Мы еще раз пробрались сквозь перелесок, остановились. Прямо перед нами то там, то здесь немцы выпускали ракеты — освещали местность: они боялись, как бы в темноте не подползли наши. Было светло как днем. Слышались отдельные винтовочные выстрелы, изредка строчил в темноту автомат.
Пока мы бегали взад-вперед, короткая летняя ночь пришла к концу. Небо на востоке стало светлеть, звезды быстро гасли.
Не дожидаясь рассвета, мы ушли опять в кукурузу.
Перед восходом солнца наступила тишина: ни одного звука, ни одного выстрела, даже ветерок затих. Но вот небо из серого превратилось в голубое, зарозовели далеко на горизонте облачка, проснулась, вспорхнула и залилась звонкой песней, уносясь ввысь, ранняя птичка — жаворонок. За первой поднялась другая, третья…
Из-за далекого бугра прямо на глазах поднялось солнце и повисло над землей. Белое облачко перерезало его надвое, но солнце поднялось еще выше, стало пригревать.
Клонило ко сну.
Мы подложили под головы котомки, прижались друг к другу и быстро уснули, подставив спины теплому солнышку.
6
Проснулись мы от тяжелого конского топота вокруг нас. Первым открыл глаза я и, увидев над собой двух всадников в немецкой форме, стал молча толкать Митьку. Кони под немцами были красивые — шерсть блестела, как атласная шеи выгнуты, словно у лебедей. Лошади на месте не стояли, рыли землю копытами.
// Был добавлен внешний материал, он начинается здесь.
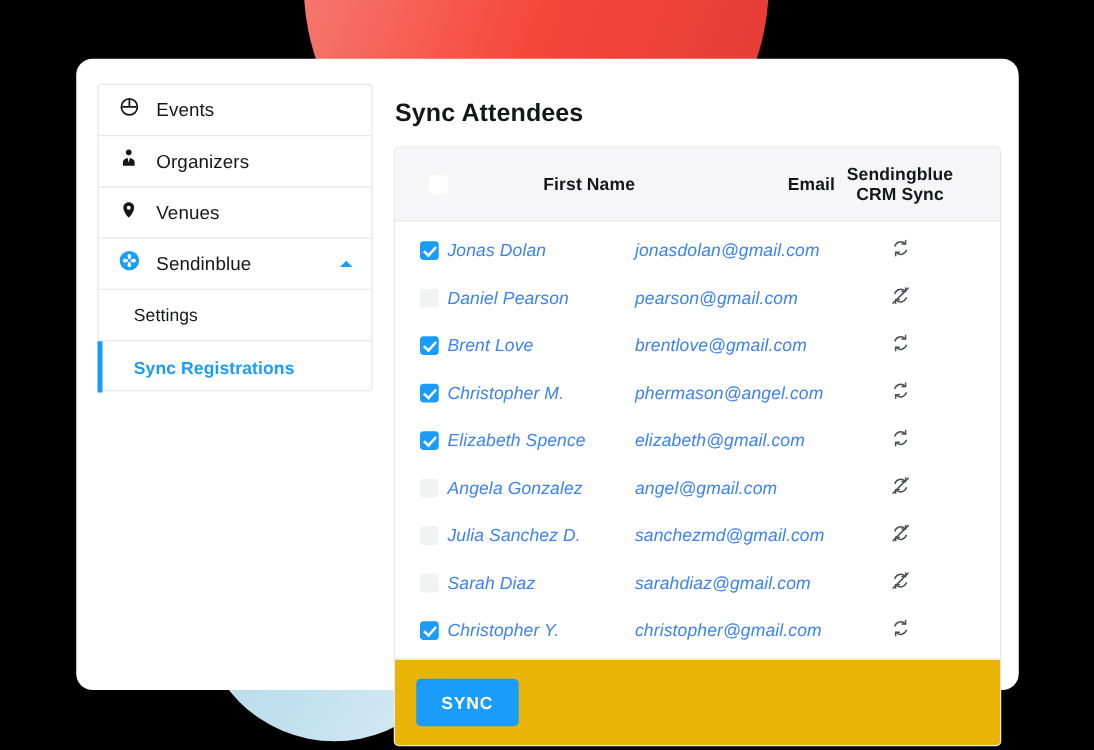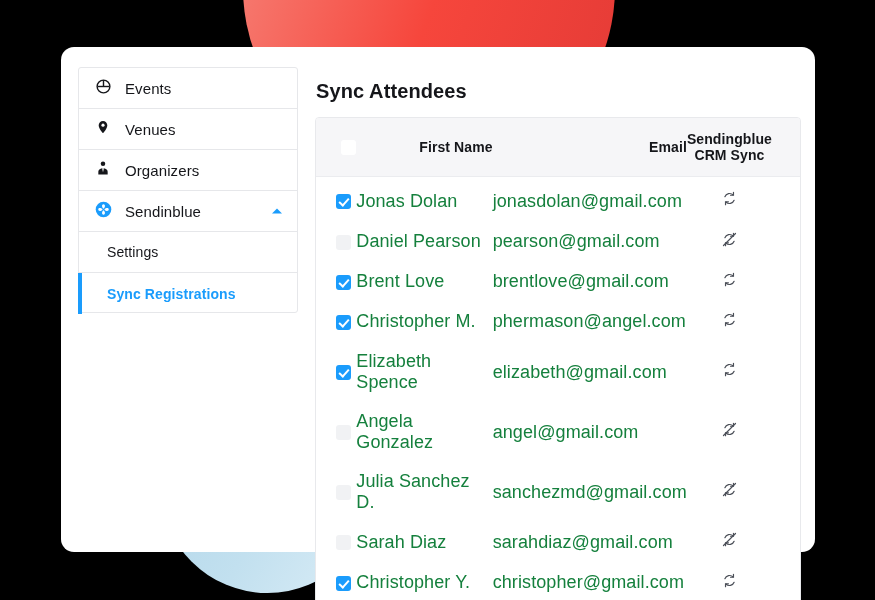"Venues" div.nav-item { order: before "Organizers" -> after "Organizers" }
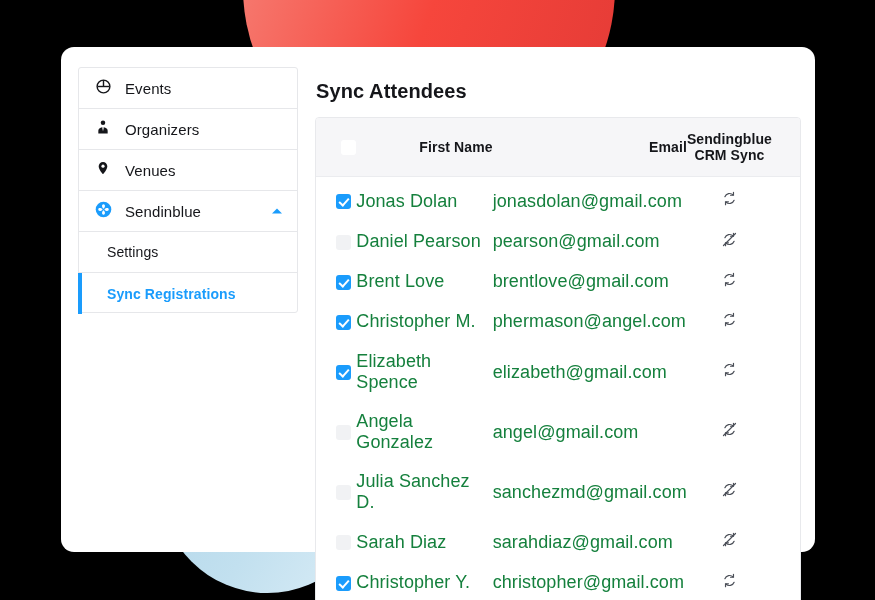"Jonas Dolan" tbody td { color: #15803d -> #3b82f6; font-size: 18px -> 14px; font-style: none -> italic }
Митька долго не мог проснуться, мычал, натягивал на голову полу пиджачка. И только когда немец гаркнул: «Встать!» — он вскочил. Увидев конных, Митька растерянно заморгал, поднял с земли свою котомку, стал объяснять немцам:
— Пан, мы за солью идем…
Но те не стали его слушать. Один молча показал рукой, чтоб мы шли вперед.
Сзади нас тяжело ступали, пофыркивая над самой головой, лошади. Скрипели под немцами кожаные седла. И каждый раз такой скрип холодил душу: думалось, что они снимают автоматы и сейчас расстреляют нас в спину. Но проходило время — они не стреляли.
Мы вышли на дорогу и наткнулись на убитую немецкую лошадь-тяжеловоза с вздувшимися, как гора, боками. Большущие зеленые мухи облепили всю ее морду.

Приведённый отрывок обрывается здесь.